* Task goal
Locate the line that contains "html: <p>اندر بت" in the data that follows. Copy it and every subsequent line to the end, exactly, excluding pictures.

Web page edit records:

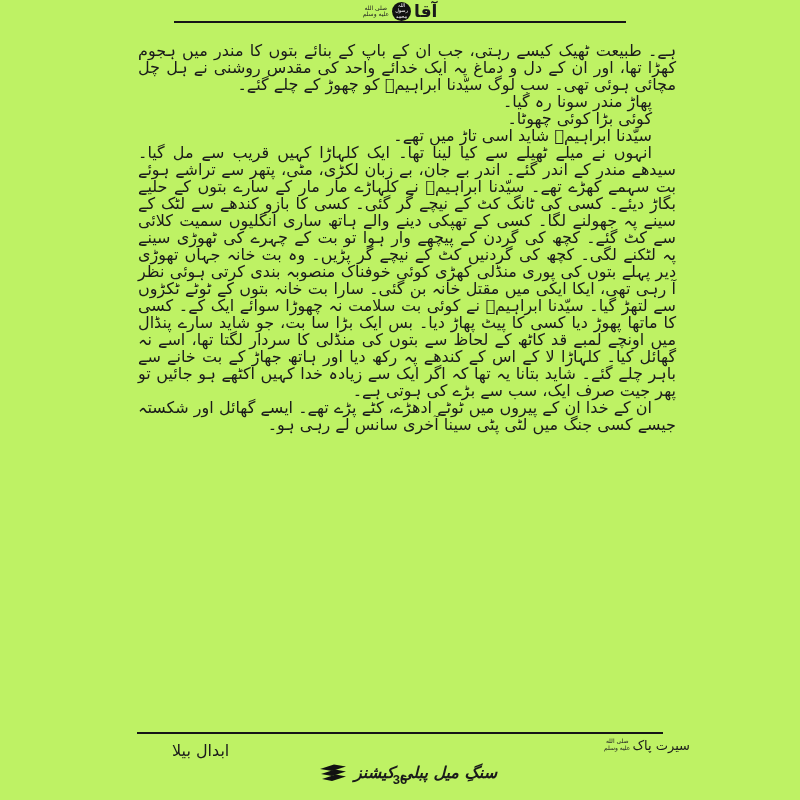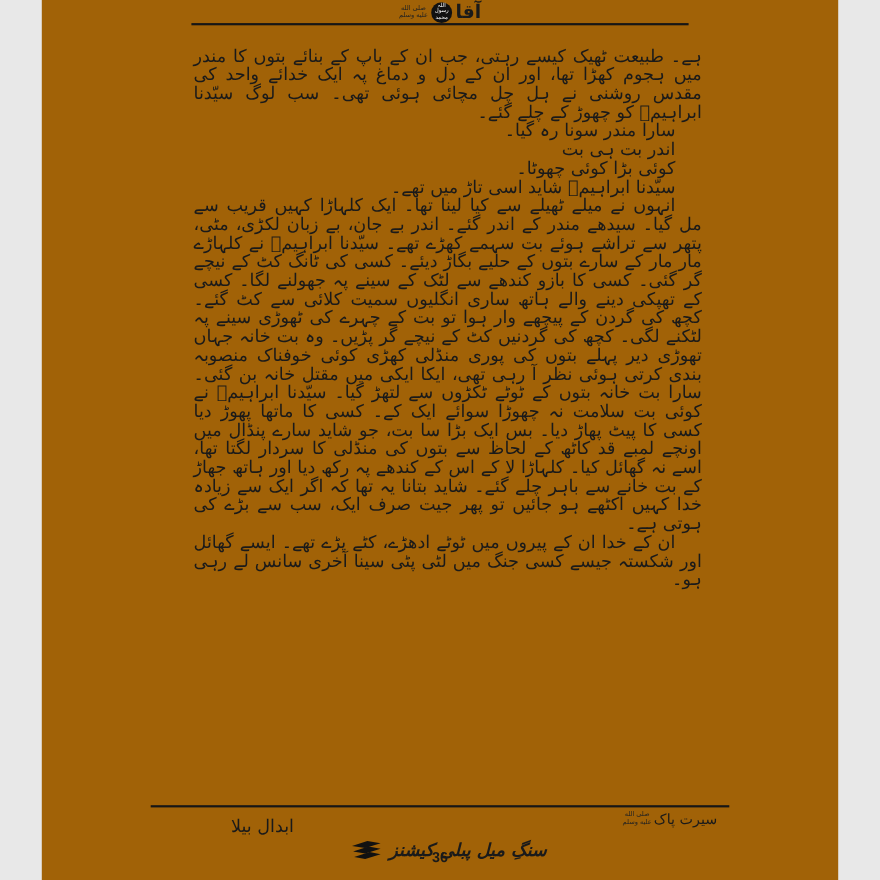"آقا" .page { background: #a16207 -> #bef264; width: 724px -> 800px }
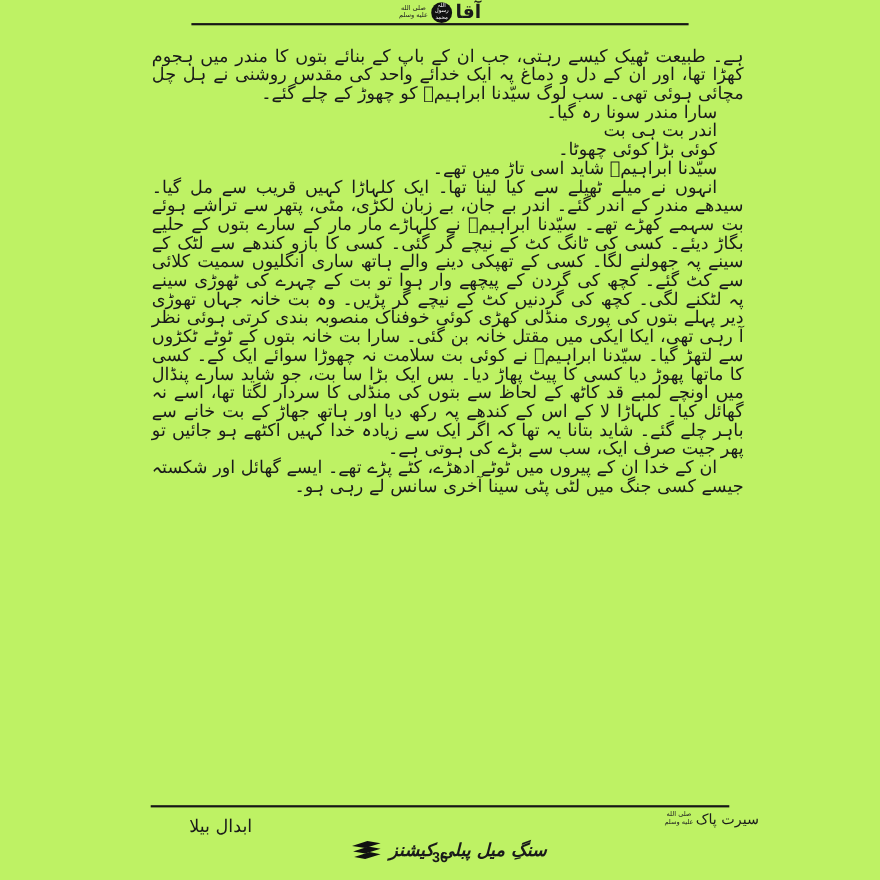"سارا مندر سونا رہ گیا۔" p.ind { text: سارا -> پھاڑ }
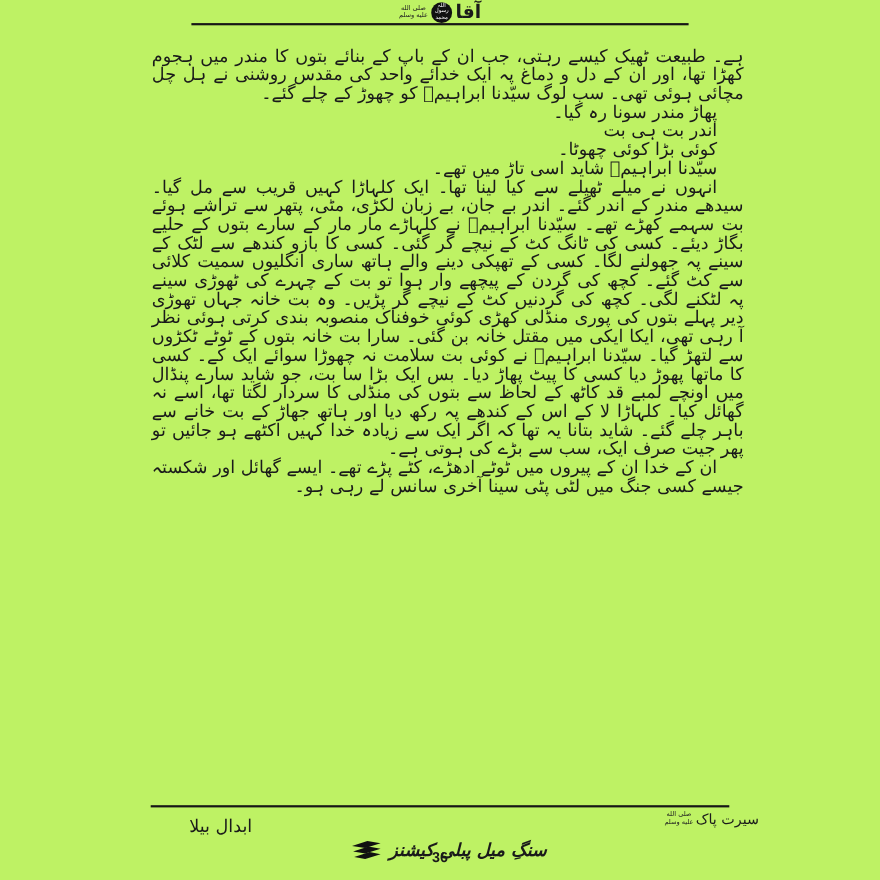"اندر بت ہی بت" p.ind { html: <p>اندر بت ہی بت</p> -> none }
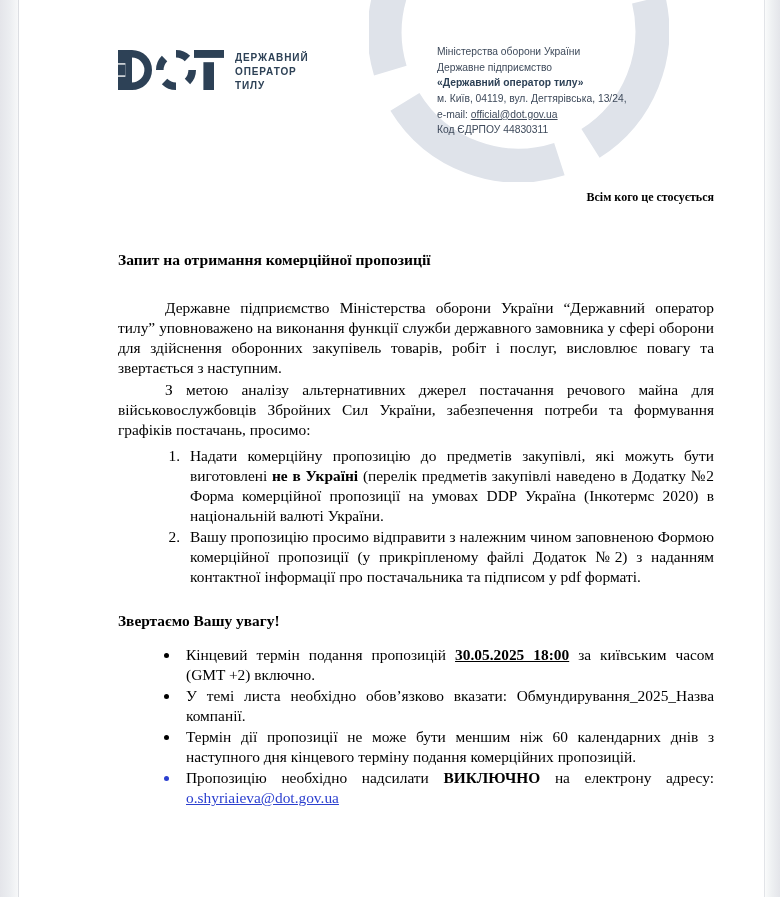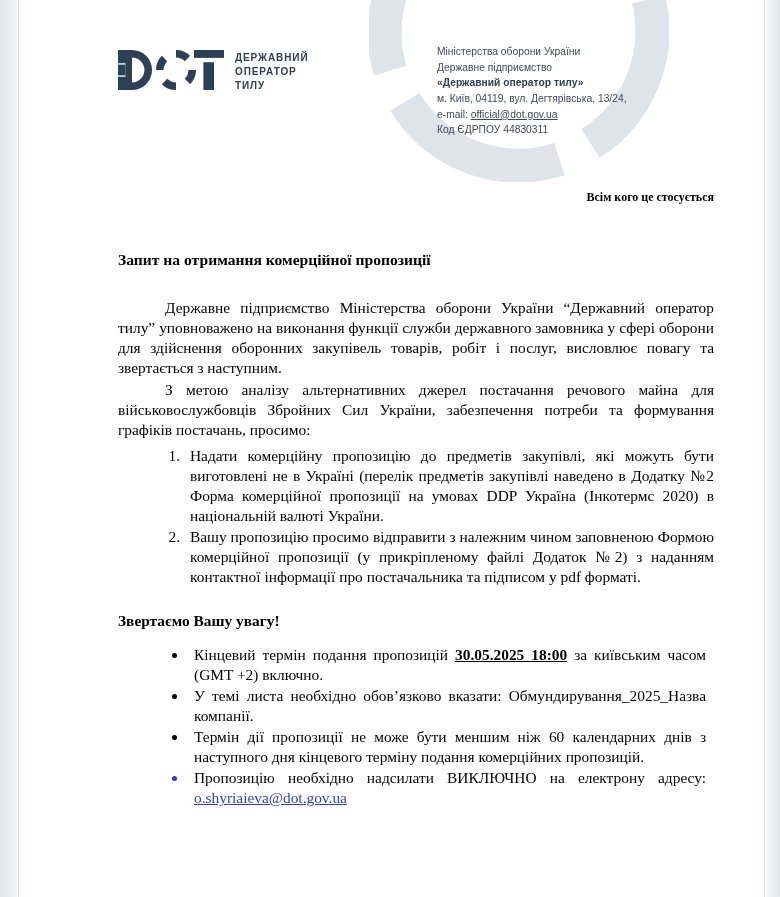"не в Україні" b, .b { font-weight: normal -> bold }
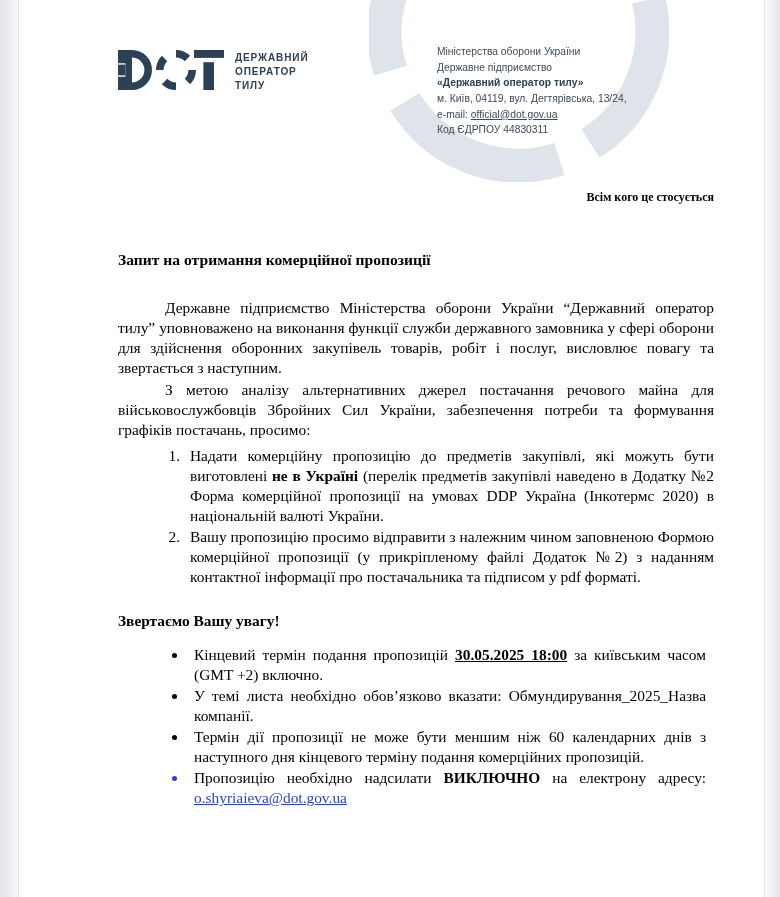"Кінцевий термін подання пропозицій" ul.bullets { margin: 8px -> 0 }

* Response to this exercise
"اندر بت ہی بت" p.ind { html: <p>اندر بت ہی بت</p> -> none }
"не в Україні" b, .b { font-weight: normal -> bold }
"Кінцевий термін подання пропозицій" ul.bullets { margin: 8px -> 0 }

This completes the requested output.